Birth in a family of a child with congenital malformations is not yet a fact that a young couple will never be able to give birth to a healthy child. To take your kid into a family or to give it up is a matter of conscience and the honor of everyone. Not every mother who has been carrying her baby under her heart for nine months, experiencing the pain of ancestral pain, will be able to abandon the child, no matter what his birth.
From congenital malformations of the fetus, alas, no one is immune. Whatever healthy way of life the future parents did not lead, they too fall into the risk group. According to statistics, about 5% of children with defects and malformations are born in the world.

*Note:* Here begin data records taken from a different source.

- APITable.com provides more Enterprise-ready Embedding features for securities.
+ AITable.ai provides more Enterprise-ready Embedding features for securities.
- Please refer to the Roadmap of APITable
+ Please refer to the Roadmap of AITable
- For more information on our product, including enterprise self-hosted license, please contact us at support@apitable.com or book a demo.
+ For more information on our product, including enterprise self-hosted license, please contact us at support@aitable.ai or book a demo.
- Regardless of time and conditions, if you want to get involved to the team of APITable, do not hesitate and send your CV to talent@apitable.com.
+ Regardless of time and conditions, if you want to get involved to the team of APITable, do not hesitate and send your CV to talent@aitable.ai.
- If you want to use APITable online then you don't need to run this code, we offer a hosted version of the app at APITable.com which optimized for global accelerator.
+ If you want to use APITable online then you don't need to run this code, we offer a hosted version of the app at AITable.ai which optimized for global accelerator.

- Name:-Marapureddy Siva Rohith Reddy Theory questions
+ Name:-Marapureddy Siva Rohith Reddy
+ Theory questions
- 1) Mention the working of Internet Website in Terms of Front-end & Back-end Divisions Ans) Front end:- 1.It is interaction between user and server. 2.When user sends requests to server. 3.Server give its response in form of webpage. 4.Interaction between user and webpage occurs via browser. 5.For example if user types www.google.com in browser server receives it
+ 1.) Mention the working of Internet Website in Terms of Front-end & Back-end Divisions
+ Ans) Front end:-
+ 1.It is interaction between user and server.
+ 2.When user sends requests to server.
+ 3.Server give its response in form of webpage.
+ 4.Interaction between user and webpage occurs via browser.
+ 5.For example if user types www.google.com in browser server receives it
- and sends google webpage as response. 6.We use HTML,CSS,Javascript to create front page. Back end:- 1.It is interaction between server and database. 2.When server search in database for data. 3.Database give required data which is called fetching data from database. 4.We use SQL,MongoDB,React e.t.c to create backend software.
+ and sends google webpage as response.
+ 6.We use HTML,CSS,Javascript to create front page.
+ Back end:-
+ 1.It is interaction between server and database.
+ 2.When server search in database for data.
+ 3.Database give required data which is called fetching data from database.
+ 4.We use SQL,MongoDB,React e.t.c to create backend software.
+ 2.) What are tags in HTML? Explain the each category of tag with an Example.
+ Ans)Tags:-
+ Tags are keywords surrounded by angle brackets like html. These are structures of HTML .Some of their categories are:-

It is based on the above, doctors are trying to provide the youngest family with the most complete information about their expected child. The main task of modern doctors is to identify congenital diseases of the fetus, to establish the prospects for its development.

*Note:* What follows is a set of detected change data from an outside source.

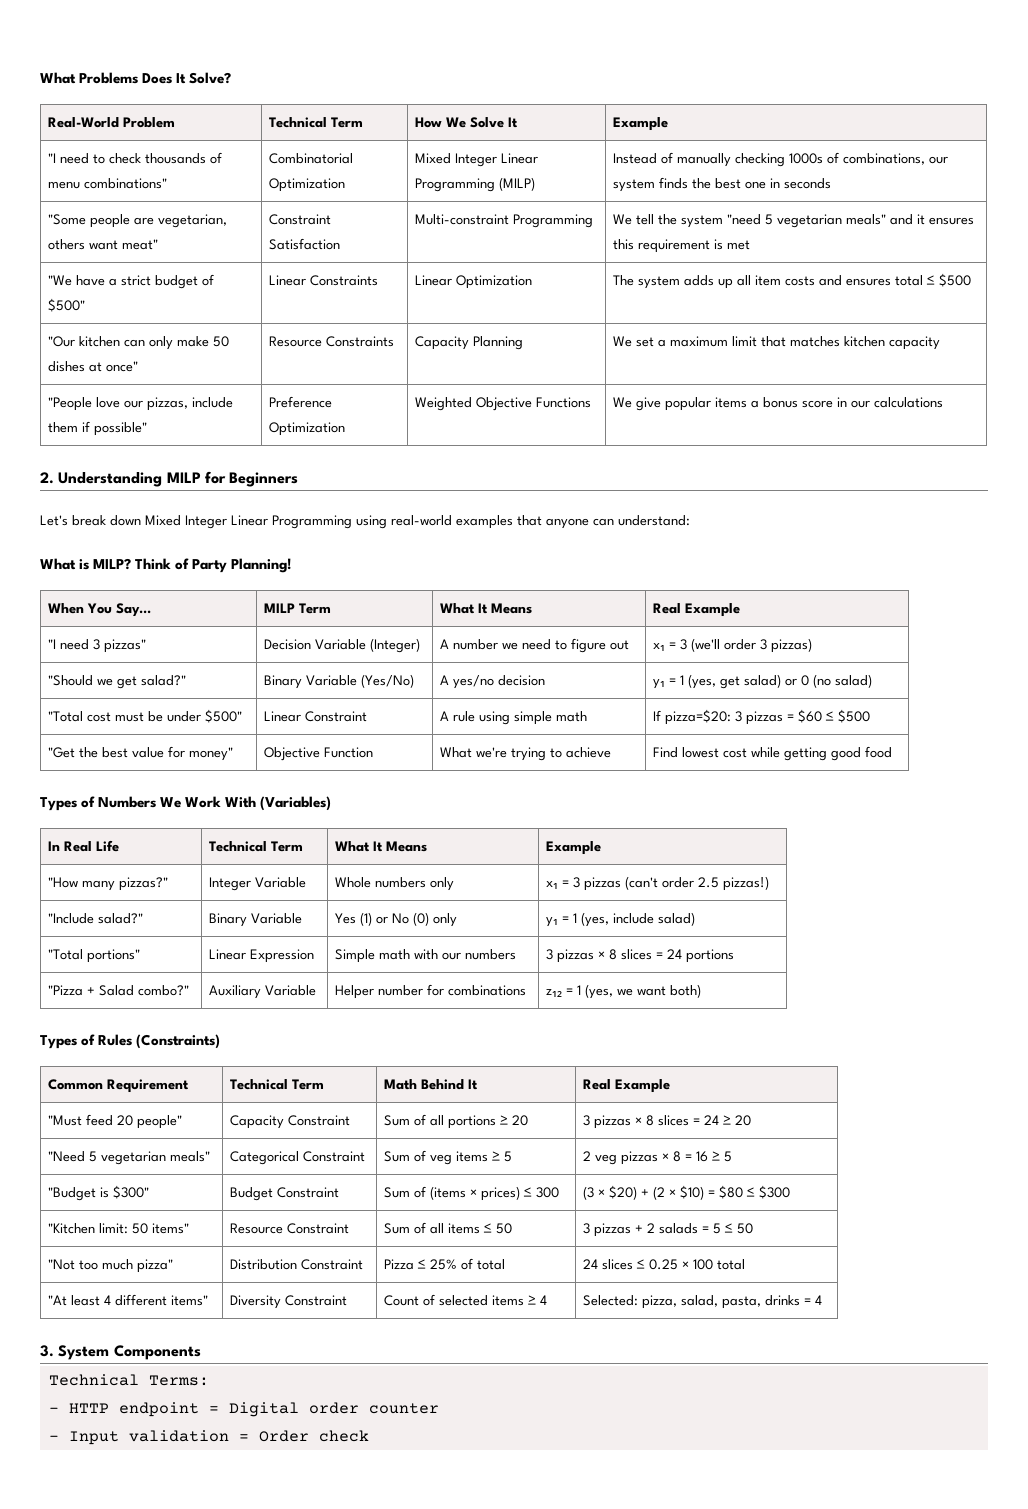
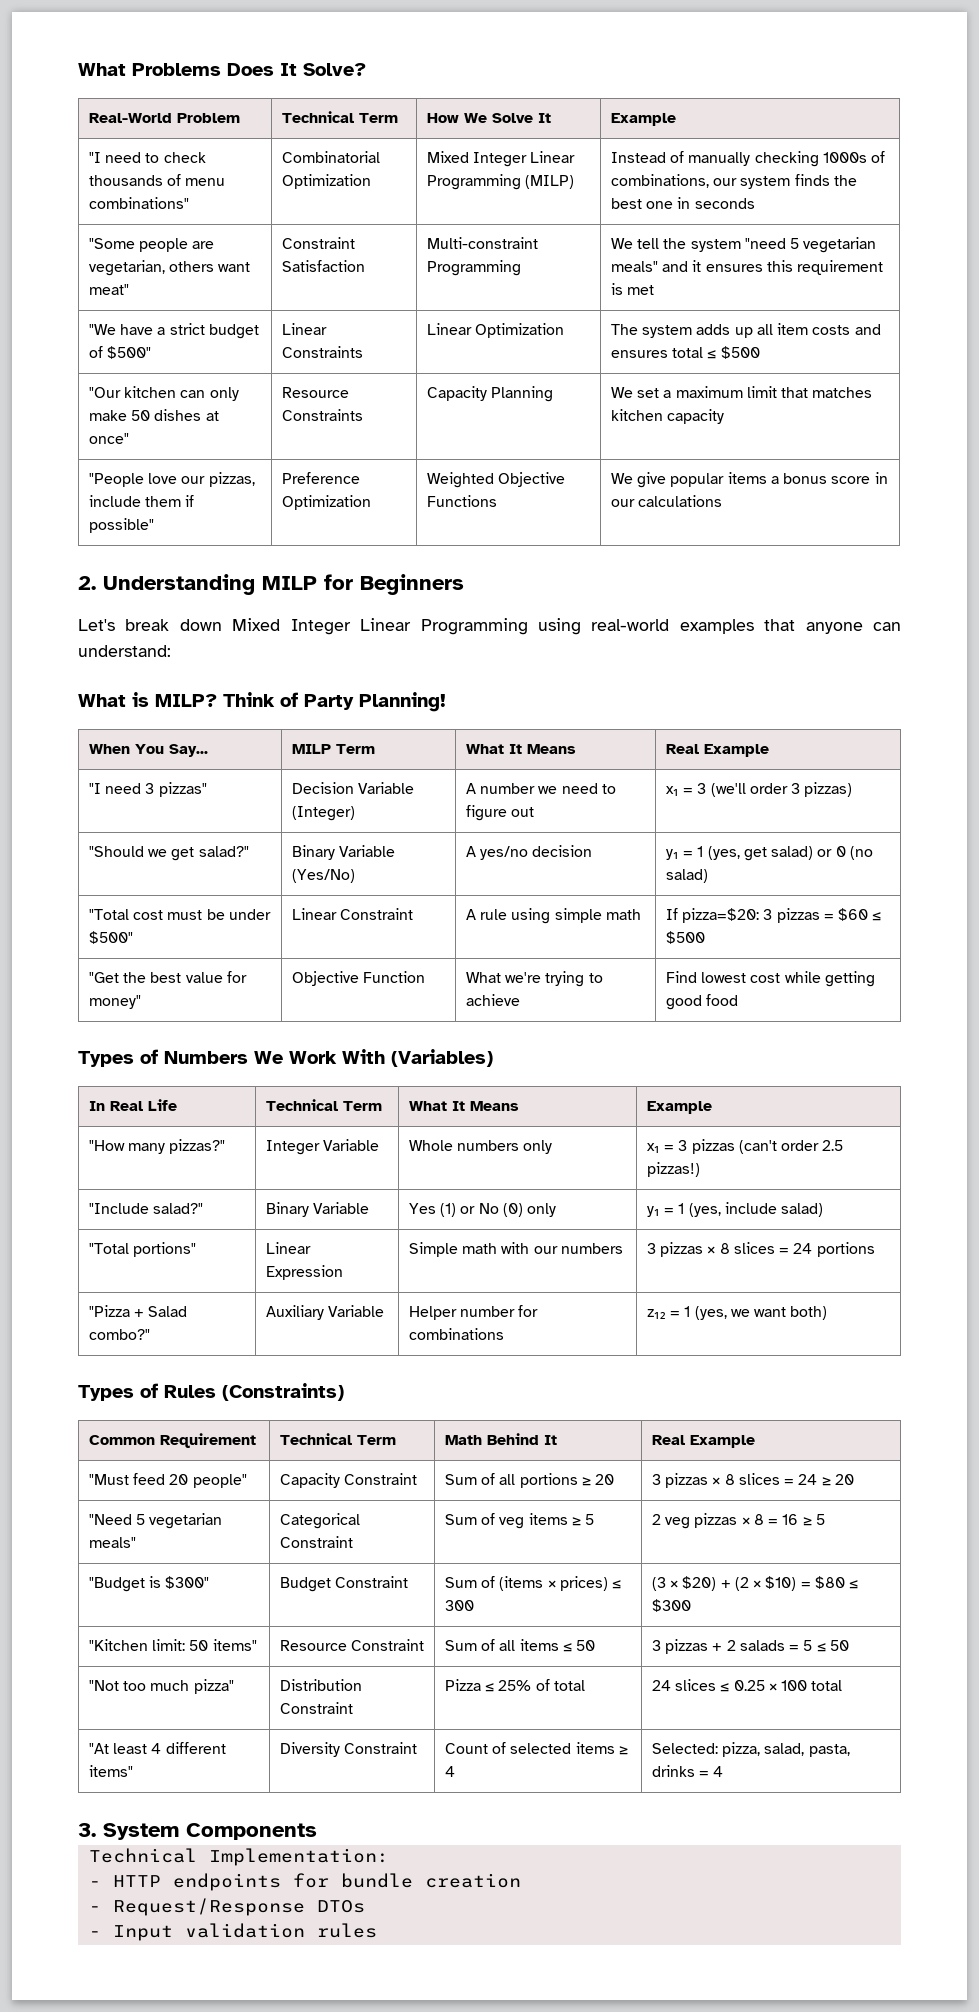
- Technical Terms:
+ Technical Implementation:
- - HTTP endpoint = Digital order counter
+ - HTTP endpoints for bundle creation
+ - Request/Response DTOs
- - Input validation = Order check
+ - Input validation rules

Malformations of the fetus are congenital and acquired in the process of intrauterine development. Diagnosing the malformations of the fetus is very difficult, because they are unpredictable in their manifestations. This diagnostics is handled by the following specialists: obstetricians, genetics, neonatologists.

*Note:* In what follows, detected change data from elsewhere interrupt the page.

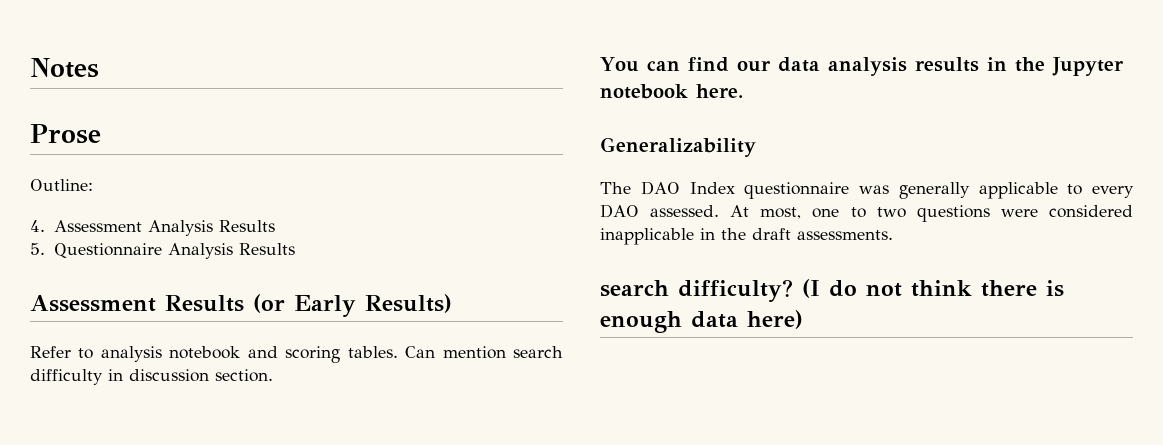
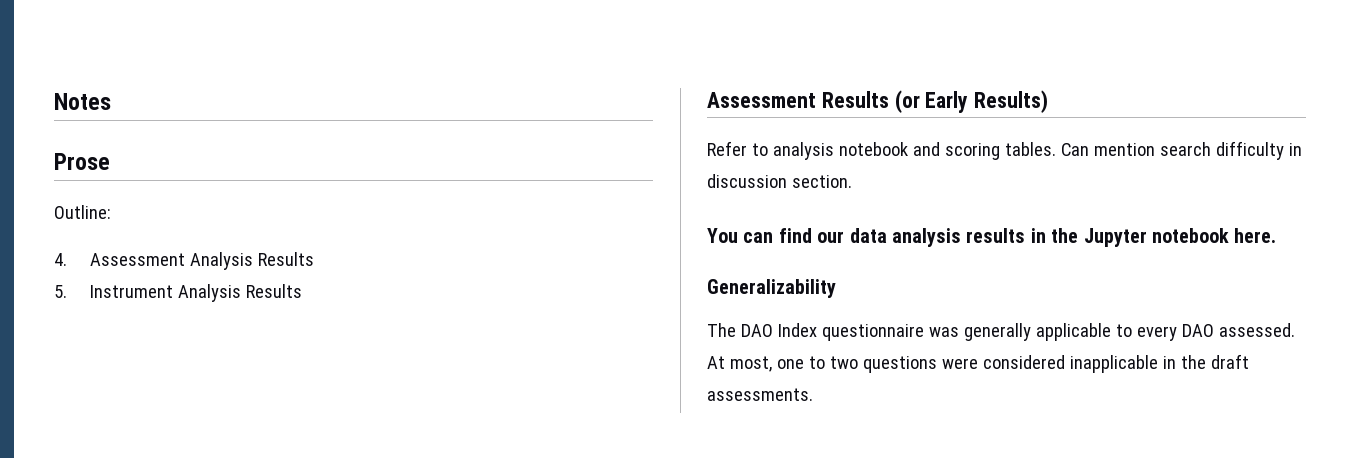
- 5. Questionnaire Analysis Results
+ 5. Instrument Analysis Results
- search difficulty? (I do not think there is enough data here)

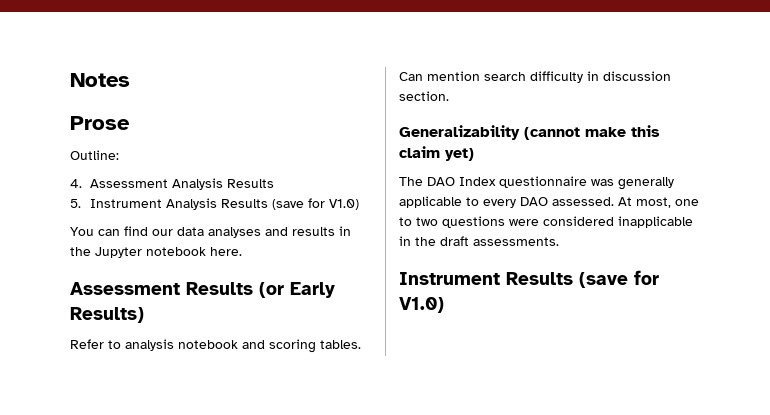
- 5. Instrument Analysis Results
+ 5. Instrument Analysis Results (save for V1.0)
+ You can find our data analyses and results in the Jupyter notebook here.
- You can find our data analysis results in the Jupyter notebook here.
- Generalizability
+ Generalizability (cannot make this claim yet)
+ Instrument Results (save for V1.0)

Down's disease. This chromosomal disease is not uncommon, since Down's syndrome is born to 1 newborn out of 800. Down's syndrome is based on an anomaly in the chromosome set. The reasons for this have not yet been fully elucidated - with the development of a fertilized egg in the 21st pair ripens instead of 2 chromosomes - 3. People with Down's syndrome suffer from dementia and physical abnormalities. And, the older the woman, the more she has the risk of having a child with Down's syndrome.
Phenylketonuria. This is a hereditary disease characterized by mental abnormalities and a violation in physical development. This congenital disease is associated with impaired amino acid exchange of phenylalanine. This disease is detected in all newborns on day 5 of life. If the disease is identified, the newborn is prescribed a special diet that will not allow the disease to develop.
Hemophilia. This congenital disease is transmitted from mother to son. Its manifestations are blood incoagulability, increased bleeding.
Congenital prophets of fetal development very often occur in the early stages of pregnancy, if the fetus is affected by various adverse factors, for example, radiation (X-rays), the use of drugs without prescribing a doctor (especially dangerous to take medication in the first months of pregnancy), drinking, bad habits , contact with toxic substances.
Also, congenital malformations of the fetus include the following: heart defects, extra fingers and toes, "hare" lip, hip dislocation.
Families at risk of having a child with congenital malformations:
- families with hereditary diseases;
- families with children suffering from congenital malformations;
- families in which were stillborn children or miscarriages;
- Families after 40 years.
Modern medicine has methods for diagnosing congenital malformations of the fetus at early stages. At the time of pregnancy until the 13th week, ultrasound is done to identify Down's syndrome in the fetus. Until the 24th week, a pregnant woman's blood test for fetal malformations is taken. Between the 20th and 24th weeks of pregnancy makes an in-depth ultrasound, where the development of the brain, face, heart, kidneys, liver, limbs of the fetus is checked.